И царь, ласково и печально улыбаясь Слепому, будто тот мог видеть эту улыбку, положил ему на плечо свою женственно нежную и белую, но уже крепкую руку.
Старик почувствовал царское прикосновение и дрогнувшим голосом проговорил:
— Царь-государь, на добром твоем слове тебе великое спасибо, но уж дозволь ты мне, пока силы хватает, ходить на медведя. Почитай, что издетства охотничал, еще как глаза видели свет Божий, а как наказал меня Господь слепотою, покрыл тьмою кромешною очи мои, и то не оставил я своего дела. И ныне, как ни есть, а привелось мне потешить тебя, царя-батюшку, так уж и до конца живота своего мне ходить надобно на медведя… може, мне так написано и умереть под медведем, а я только одно ведаю, что коли мне запрет будет от тебя, так я с одной тоски помру.

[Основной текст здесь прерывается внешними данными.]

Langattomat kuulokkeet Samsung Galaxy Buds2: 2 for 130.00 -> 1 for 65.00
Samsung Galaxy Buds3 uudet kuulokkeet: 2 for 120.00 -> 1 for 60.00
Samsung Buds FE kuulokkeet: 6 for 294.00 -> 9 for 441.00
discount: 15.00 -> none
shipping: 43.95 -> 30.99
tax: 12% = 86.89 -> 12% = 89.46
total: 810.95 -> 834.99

— Ну как знаешь, старик, как знаешь! — проговорил Алексей Михайлович и, махнув рукою, чтоб увели Слепого, сел на свое место, и окружавшие заметили, как словно туманом каким заволокло светлое и радостное лицо юноши.
Несколько минут просидел он неподвижно. На арену выходили новые охотники, и должны были появиться сразу три медведя. Но эти охотники и эти медведи были уже не чета прежним. Эти медведи были ручные, и выводились они не для травли, не на смерть, а токмо на потеху христианскому люду. Охотники встречали их не рогатиной, а словам смешливым да прибаутками. По приказу этих охотников медведи представляли: и как карлы ходят престарелые, и как хромой ногу таскает, и как жена милого мужа приголубливает, и как малые ребята горох воруют и ползают, где сухо — на брюхе, а где мокро — на коленях, — и много разного другого.

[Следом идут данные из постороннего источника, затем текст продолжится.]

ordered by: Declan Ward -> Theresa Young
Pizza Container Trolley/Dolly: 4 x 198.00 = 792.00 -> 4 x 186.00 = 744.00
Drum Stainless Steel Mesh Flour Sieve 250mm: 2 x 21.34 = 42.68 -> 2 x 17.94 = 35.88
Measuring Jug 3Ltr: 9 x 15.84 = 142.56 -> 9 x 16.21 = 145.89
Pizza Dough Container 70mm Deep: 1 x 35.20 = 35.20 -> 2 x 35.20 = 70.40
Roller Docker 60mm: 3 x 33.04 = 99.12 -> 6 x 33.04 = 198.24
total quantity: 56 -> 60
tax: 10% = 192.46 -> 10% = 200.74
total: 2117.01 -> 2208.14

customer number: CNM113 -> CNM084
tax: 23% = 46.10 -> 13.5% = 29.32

Эти медведи водку пили из стаканчиков и потом лапой утирались и кланялись православному люду, и люд православный заливался неудержимым хохотом.

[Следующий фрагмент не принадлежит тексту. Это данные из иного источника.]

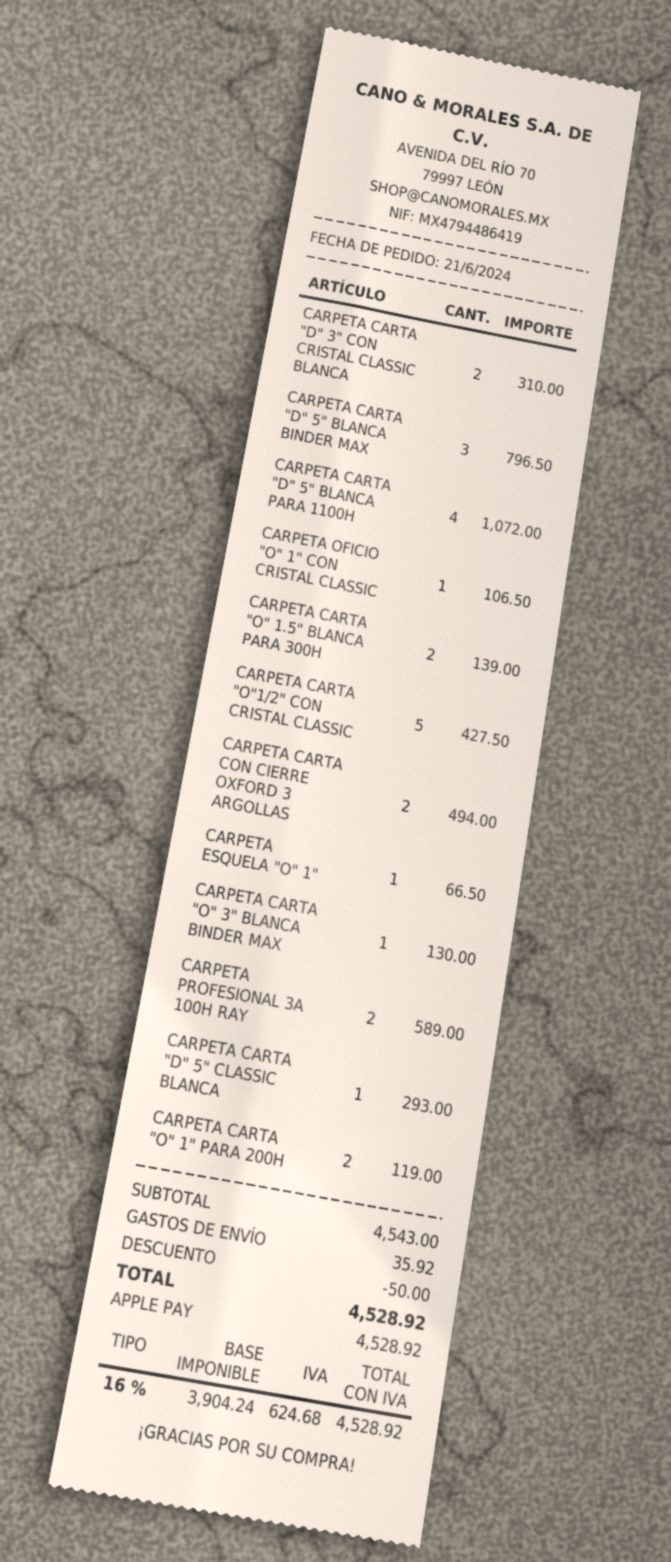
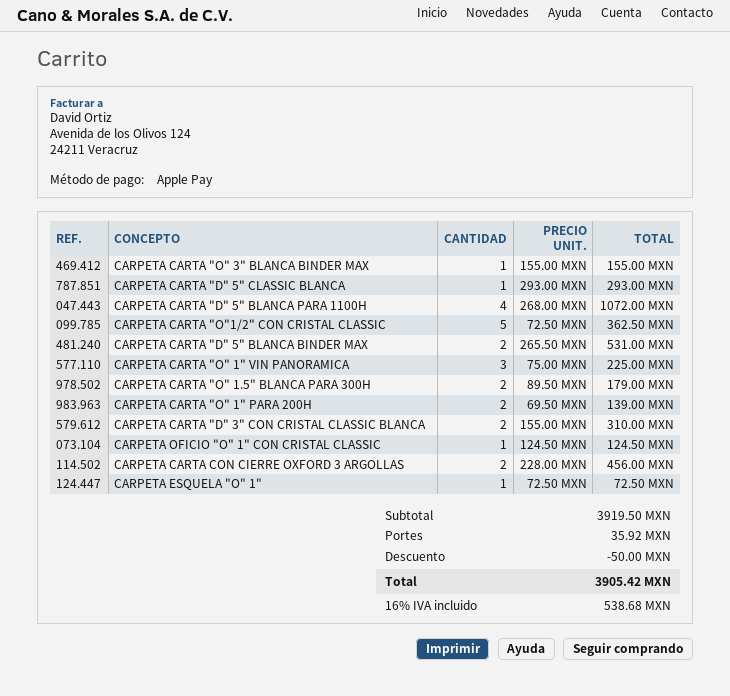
CARPETA CARTA "D" 5" BLANCA BINDER MAX: 3 for 796.50 -> 2 for 531.00
CARPETA OFICIO "O" 1" CON CRISTAL CLASSIC: 1 for 106.50 -> 1 for 124.50
CARPETA CARTA "O" 1.5" BLANCA PARA 300H: 2 for 139.00 -> 2 for 179.00
CARPETA CARTA "O"1/2" CON CRISTAL CLASSIC: 5 for 427.50 -> 5 for 362.50
CARPETA CARTA CON CIERRE OXFORD 3 ARGOLLAS: 2 for 494.00 -> 2 for 456.00
CARPETA ESQUELA "O" 1": 1 for 66.50 -> 1 for 72.50
CARPETA CARTA "O" 3" BLANCA BINDER MAX: 1 for 130.00 -> 1 for 155.00
CARPETA PROFESIONAL 3A 100H RAY: 2 for 589.00 -> none
CARPETA CARTA "O" 1" PARA 200H: 2 for 119.00 -> 2 for 139.00
CARPETA CARTA "O" 1" VIN PANORAMICA: none -> 3 for 225.00
subtotal: 4543.00 -> 3919.50
tax: 16% = 624.68 -> 16% = 538.68
total: 4528.92 -> 3905.42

Царь Алексей Михайлович особенно любил таких ученых медведей, но теперь он на них и не смотрит. Сидит он опустив голову, и с недоумением, отводя глаза от потехи, поглядывают на него окружающие, и пристальнее всех поглядывает боярин Морозов.
«Что такое сталось с государем? Все был весел и радостен и так любопытно глядел на травлю — известно как любит он эти забавы. Что это, Слепой, что ли, так огорчил его? У государя сердце больно мягкое, доброта в нем великая…»
Но хоть и помял медведь Слепого, да немного, и сам Слепой, смыв кровь с плеча да обвязав его мокрой тряпкой, теперь как ни в чем не бывало пирует среди товарищей.
«Что бы такое это быть могло? — думает боярин Морозов. — И уже не впервой я то замечаю: все весел, весел — и вдруг как туча черная найдет на него, глядит совсем иначе. Не дай бог, уж не болесть ли какая с ним, не испортил ли кто государя?»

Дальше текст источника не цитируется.